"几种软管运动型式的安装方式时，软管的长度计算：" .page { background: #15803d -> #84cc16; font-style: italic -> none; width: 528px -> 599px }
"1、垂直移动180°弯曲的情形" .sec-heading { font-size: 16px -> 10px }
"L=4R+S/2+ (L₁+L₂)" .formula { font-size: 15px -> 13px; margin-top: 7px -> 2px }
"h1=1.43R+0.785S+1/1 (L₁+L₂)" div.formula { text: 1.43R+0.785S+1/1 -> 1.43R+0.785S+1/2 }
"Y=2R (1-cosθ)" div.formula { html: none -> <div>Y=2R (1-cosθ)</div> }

### Task brief
Recite the full listing above exactly.

### Finished task
"几种软管运动型式的安装方式时，软管的长度计算：" .page { background: #15803d -> #84cc16; font-style: italic -> none; width: 528px -> 599px }
"1、垂直移动180°弯曲的情形" .sec-heading { font-size: 16px -> 10px }
"L=4R+S/2+ (L₁+L₂)" .formula { font-size: 15px -> 13px; margin-top: 7px -> 2px }
"h1=1.43R+0.785S+1/1 (L₁+L₂)" div.formula { text: 1.43R+0.785S+1/1 -> 1.43R+0.785S+1/2 }
"Y=2R (1-cosθ)" div.formula { html: none -> <div>Y=2R (1-cosθ)</div> }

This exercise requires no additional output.